■ **Exercise details**:
State the number of lines in the listing below that contain the word "spacing", and nothing besides.

*** Information given ***

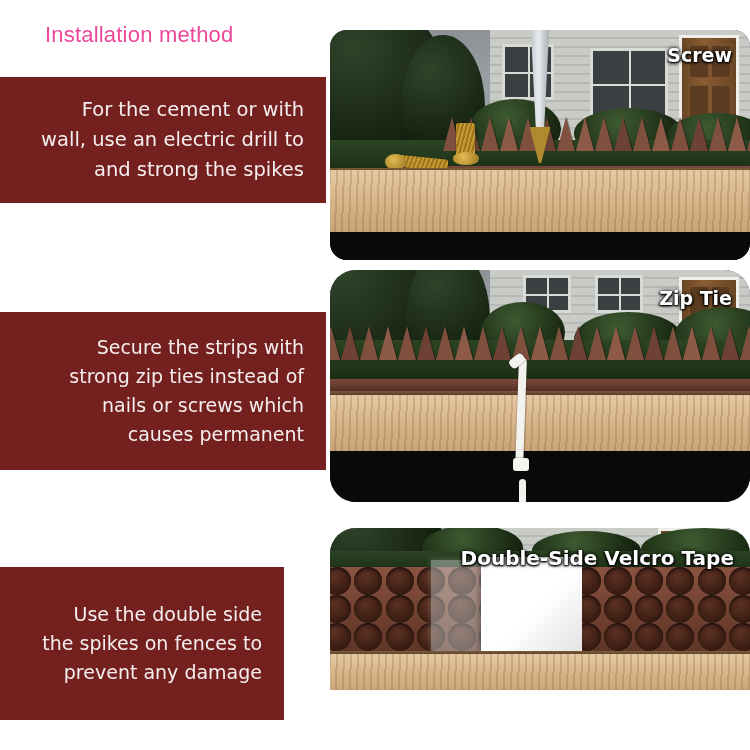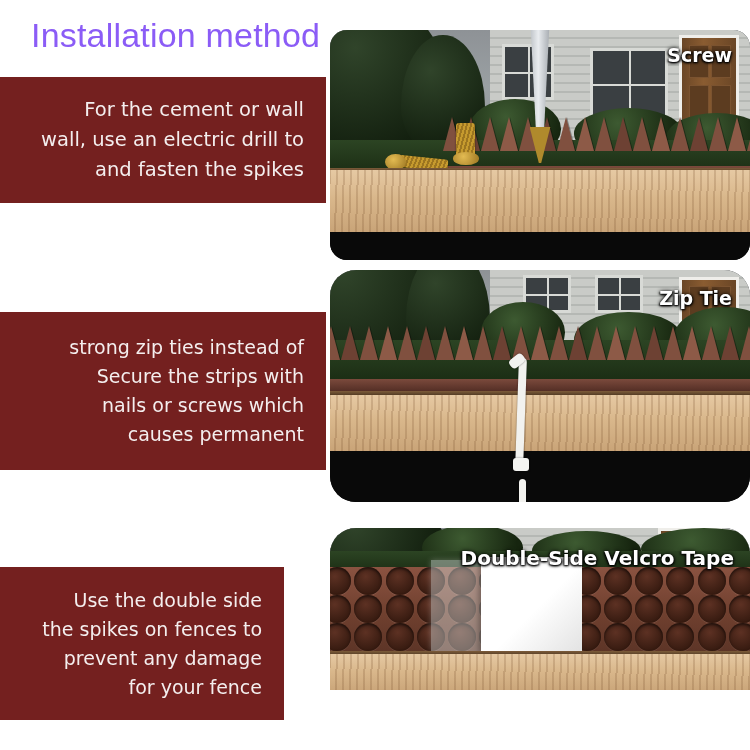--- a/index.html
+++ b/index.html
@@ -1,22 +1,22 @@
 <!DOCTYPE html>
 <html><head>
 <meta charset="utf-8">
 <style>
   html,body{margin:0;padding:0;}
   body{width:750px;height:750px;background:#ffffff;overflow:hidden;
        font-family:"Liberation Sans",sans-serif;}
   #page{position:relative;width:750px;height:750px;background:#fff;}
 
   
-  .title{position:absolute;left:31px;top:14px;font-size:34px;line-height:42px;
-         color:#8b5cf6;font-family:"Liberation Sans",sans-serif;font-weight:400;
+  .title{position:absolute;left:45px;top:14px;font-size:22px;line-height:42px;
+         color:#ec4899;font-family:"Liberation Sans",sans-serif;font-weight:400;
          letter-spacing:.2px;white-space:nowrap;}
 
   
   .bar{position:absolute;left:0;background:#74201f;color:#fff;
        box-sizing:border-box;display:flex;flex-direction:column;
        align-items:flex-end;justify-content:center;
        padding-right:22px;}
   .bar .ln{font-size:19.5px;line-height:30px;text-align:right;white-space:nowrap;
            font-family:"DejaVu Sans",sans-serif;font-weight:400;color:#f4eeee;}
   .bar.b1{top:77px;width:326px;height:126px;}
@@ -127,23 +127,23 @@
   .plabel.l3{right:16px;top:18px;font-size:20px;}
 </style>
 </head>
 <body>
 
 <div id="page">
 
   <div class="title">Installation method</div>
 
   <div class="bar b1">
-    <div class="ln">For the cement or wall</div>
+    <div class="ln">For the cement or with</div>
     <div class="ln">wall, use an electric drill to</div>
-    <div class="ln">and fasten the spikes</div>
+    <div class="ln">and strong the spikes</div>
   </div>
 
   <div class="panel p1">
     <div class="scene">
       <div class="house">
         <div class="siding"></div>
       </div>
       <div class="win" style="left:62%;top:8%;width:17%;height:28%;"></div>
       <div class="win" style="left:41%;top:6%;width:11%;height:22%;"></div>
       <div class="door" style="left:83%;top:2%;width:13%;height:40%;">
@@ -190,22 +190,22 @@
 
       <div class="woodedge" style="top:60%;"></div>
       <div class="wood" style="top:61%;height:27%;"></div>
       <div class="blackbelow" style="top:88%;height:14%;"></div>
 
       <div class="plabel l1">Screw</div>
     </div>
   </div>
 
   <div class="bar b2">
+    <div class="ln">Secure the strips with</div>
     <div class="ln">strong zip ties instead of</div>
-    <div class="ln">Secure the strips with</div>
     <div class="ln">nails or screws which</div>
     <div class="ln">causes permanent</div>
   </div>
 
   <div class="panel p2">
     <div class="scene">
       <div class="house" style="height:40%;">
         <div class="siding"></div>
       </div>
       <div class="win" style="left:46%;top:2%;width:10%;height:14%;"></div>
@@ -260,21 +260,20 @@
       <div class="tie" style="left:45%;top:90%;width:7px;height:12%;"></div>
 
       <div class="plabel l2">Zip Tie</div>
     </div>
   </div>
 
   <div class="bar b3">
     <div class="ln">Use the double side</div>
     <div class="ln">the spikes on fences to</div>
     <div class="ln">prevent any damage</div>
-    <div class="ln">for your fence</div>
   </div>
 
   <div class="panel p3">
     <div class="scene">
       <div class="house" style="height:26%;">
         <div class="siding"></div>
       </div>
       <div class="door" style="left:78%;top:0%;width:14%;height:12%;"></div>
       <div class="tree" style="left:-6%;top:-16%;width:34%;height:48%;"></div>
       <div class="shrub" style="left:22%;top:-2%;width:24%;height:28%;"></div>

*** End of Information given ***
*** Information given ***

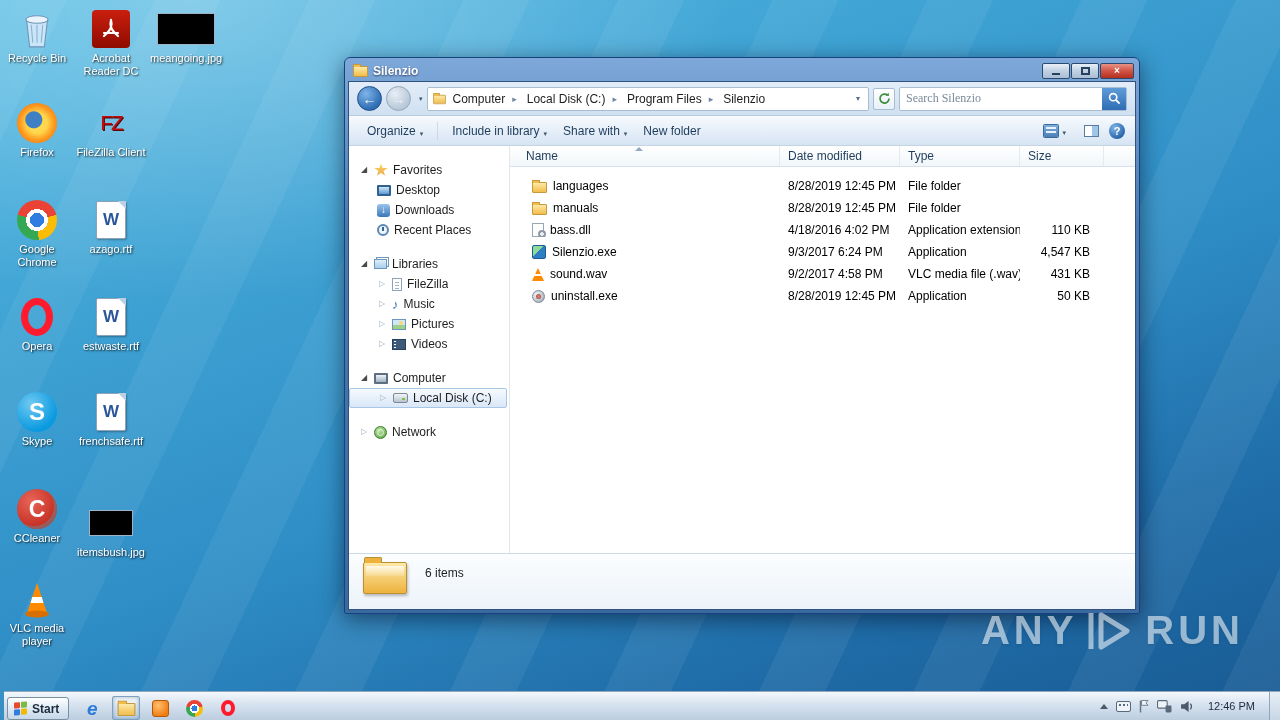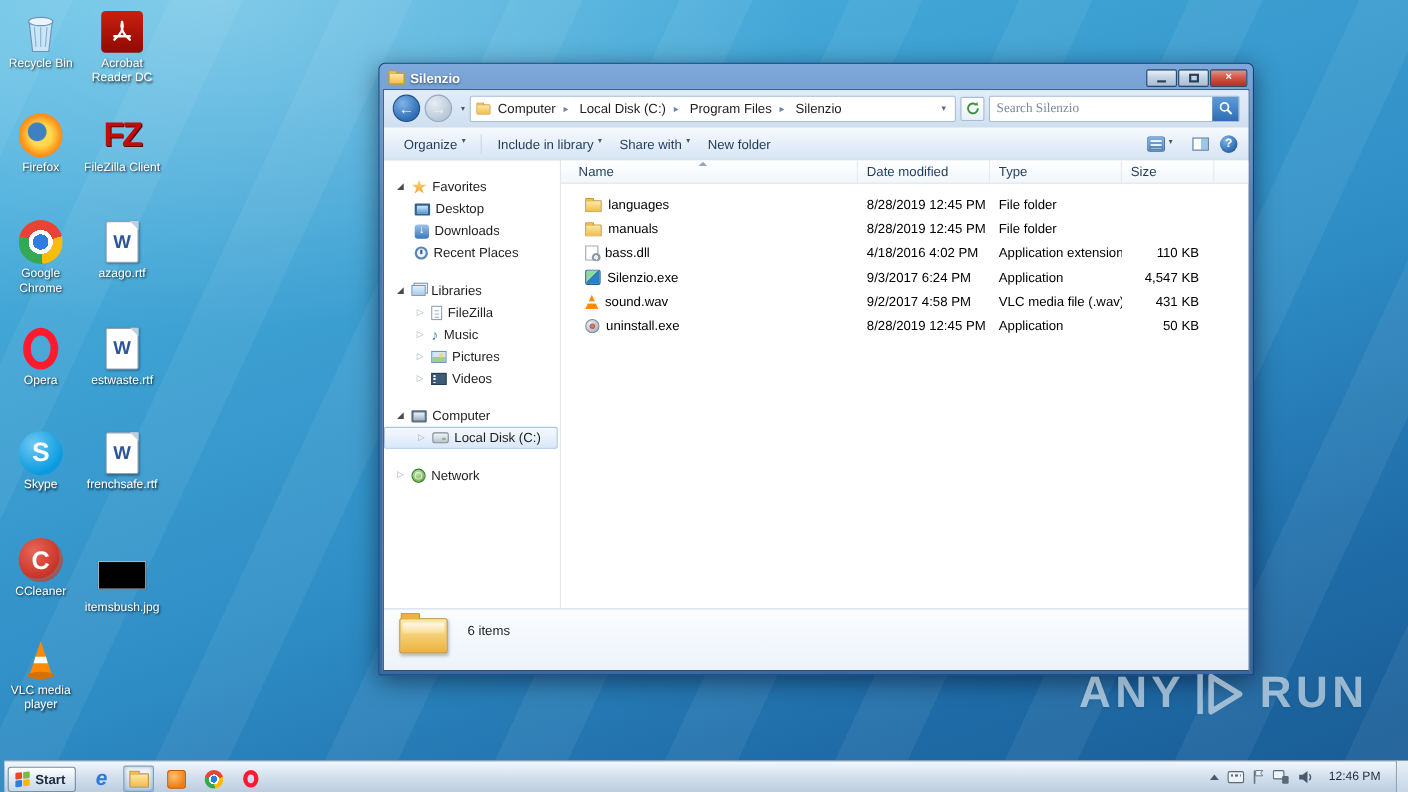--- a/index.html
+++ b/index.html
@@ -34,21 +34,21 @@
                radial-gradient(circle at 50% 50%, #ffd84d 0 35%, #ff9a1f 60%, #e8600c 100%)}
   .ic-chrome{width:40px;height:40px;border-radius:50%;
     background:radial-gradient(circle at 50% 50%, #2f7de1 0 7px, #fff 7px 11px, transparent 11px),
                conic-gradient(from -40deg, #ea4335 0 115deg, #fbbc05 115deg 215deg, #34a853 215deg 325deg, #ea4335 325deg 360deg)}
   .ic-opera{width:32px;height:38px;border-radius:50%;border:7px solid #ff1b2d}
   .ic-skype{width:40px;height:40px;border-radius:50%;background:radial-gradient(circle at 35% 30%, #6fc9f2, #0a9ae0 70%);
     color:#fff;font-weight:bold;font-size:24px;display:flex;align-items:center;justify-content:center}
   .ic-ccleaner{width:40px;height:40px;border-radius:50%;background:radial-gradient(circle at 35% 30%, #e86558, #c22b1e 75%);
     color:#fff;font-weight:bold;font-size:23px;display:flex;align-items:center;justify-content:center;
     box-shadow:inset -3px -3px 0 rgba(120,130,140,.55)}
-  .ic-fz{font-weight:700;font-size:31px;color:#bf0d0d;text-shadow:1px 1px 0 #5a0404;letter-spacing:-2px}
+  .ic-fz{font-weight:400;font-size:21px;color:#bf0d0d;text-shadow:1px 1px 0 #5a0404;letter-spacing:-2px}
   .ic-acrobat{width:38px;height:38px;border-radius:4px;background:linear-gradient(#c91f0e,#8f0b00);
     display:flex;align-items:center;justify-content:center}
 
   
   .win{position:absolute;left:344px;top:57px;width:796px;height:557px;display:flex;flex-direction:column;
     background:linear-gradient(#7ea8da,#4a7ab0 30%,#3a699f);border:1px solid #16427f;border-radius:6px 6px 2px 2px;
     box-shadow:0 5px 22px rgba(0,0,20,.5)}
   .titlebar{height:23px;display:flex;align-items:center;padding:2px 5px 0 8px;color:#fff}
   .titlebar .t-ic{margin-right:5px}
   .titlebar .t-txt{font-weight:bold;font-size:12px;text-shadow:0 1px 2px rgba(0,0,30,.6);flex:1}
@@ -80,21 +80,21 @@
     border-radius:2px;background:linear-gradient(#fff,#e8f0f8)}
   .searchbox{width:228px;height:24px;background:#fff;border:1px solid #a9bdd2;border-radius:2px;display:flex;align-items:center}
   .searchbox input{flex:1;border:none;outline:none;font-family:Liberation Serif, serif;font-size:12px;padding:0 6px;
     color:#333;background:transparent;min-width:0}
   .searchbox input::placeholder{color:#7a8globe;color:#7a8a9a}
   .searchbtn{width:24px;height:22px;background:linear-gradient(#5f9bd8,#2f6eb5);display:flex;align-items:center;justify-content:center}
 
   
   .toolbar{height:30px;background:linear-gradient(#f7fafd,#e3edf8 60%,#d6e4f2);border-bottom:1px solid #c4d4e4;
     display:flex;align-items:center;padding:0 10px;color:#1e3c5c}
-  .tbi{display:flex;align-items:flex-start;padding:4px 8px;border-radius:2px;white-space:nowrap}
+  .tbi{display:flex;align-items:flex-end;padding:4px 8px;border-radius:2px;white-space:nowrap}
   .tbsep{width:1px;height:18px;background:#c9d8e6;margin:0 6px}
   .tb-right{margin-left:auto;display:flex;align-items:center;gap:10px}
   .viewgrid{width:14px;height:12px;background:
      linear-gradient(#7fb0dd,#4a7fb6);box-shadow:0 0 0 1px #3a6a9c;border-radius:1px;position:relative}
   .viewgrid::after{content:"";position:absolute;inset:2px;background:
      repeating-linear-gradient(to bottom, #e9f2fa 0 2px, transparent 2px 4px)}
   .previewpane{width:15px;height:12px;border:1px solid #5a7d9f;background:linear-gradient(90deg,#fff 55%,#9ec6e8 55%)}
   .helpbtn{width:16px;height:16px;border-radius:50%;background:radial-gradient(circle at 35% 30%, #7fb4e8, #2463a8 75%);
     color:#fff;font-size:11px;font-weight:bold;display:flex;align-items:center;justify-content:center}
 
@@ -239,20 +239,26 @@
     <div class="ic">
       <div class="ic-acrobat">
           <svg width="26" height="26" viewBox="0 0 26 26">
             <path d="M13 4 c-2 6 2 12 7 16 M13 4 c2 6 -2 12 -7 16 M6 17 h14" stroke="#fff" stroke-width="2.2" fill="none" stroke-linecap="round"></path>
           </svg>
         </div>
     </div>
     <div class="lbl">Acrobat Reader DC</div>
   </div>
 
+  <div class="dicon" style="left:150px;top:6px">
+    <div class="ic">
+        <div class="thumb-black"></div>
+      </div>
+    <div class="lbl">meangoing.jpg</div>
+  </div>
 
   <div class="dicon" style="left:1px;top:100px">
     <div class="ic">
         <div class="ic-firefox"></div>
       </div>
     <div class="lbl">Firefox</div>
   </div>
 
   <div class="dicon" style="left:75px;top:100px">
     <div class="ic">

*** End of Information given ***
*** Information given ***

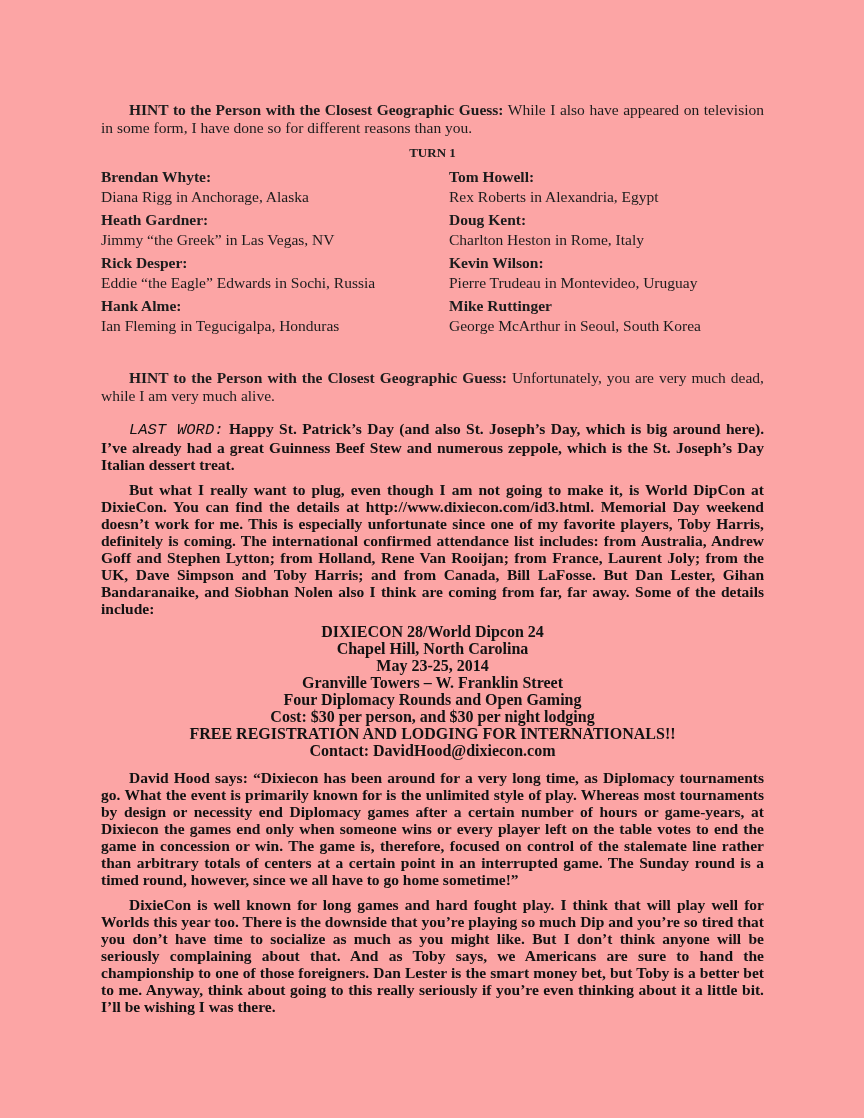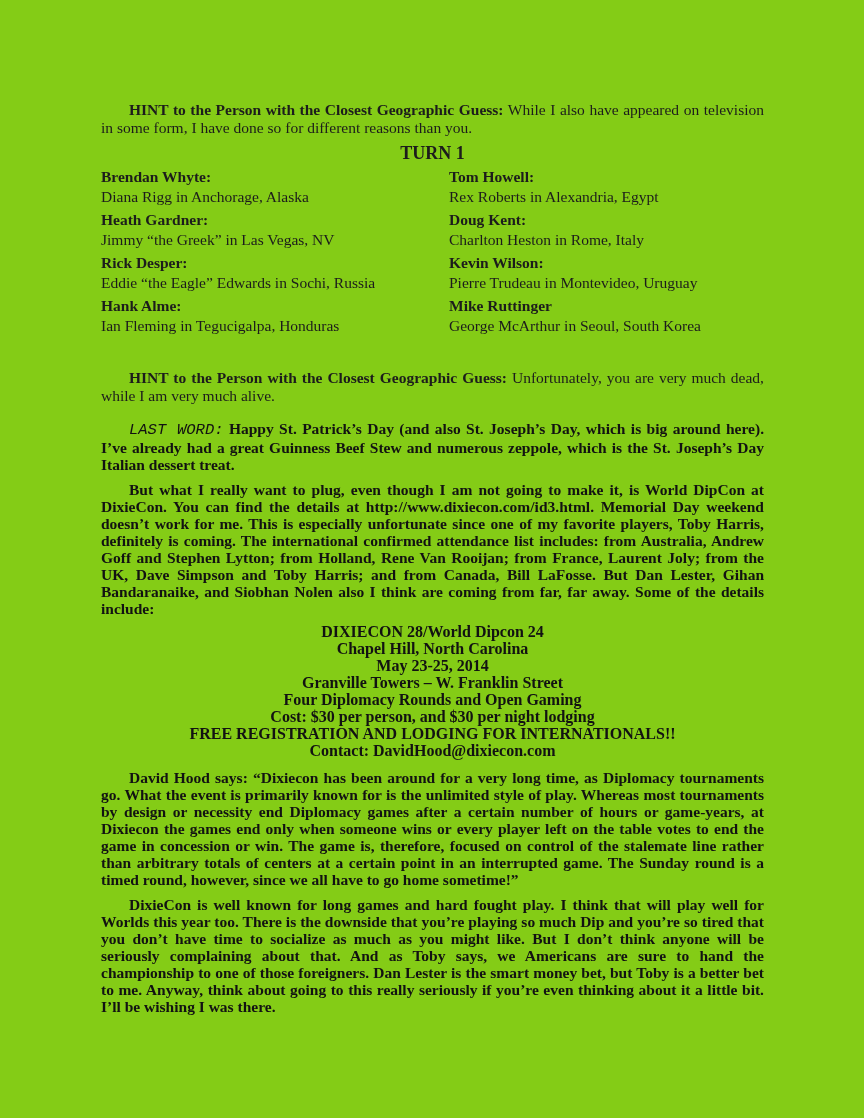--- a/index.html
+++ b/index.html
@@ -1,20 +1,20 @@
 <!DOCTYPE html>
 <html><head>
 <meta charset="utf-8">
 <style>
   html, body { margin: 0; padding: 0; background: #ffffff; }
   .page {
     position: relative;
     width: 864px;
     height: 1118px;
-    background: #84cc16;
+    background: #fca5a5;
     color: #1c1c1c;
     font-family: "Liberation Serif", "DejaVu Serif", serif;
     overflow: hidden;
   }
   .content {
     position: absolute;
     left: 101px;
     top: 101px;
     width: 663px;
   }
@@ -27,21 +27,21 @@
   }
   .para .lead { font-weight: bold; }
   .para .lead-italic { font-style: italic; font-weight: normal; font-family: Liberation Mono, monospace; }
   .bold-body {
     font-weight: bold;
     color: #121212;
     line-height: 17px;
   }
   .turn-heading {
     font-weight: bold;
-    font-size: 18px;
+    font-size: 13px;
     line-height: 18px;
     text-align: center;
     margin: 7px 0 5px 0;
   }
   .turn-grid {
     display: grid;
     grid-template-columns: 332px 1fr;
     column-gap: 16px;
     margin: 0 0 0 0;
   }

*** End of Information given ***

■ **Reply to the task**:
3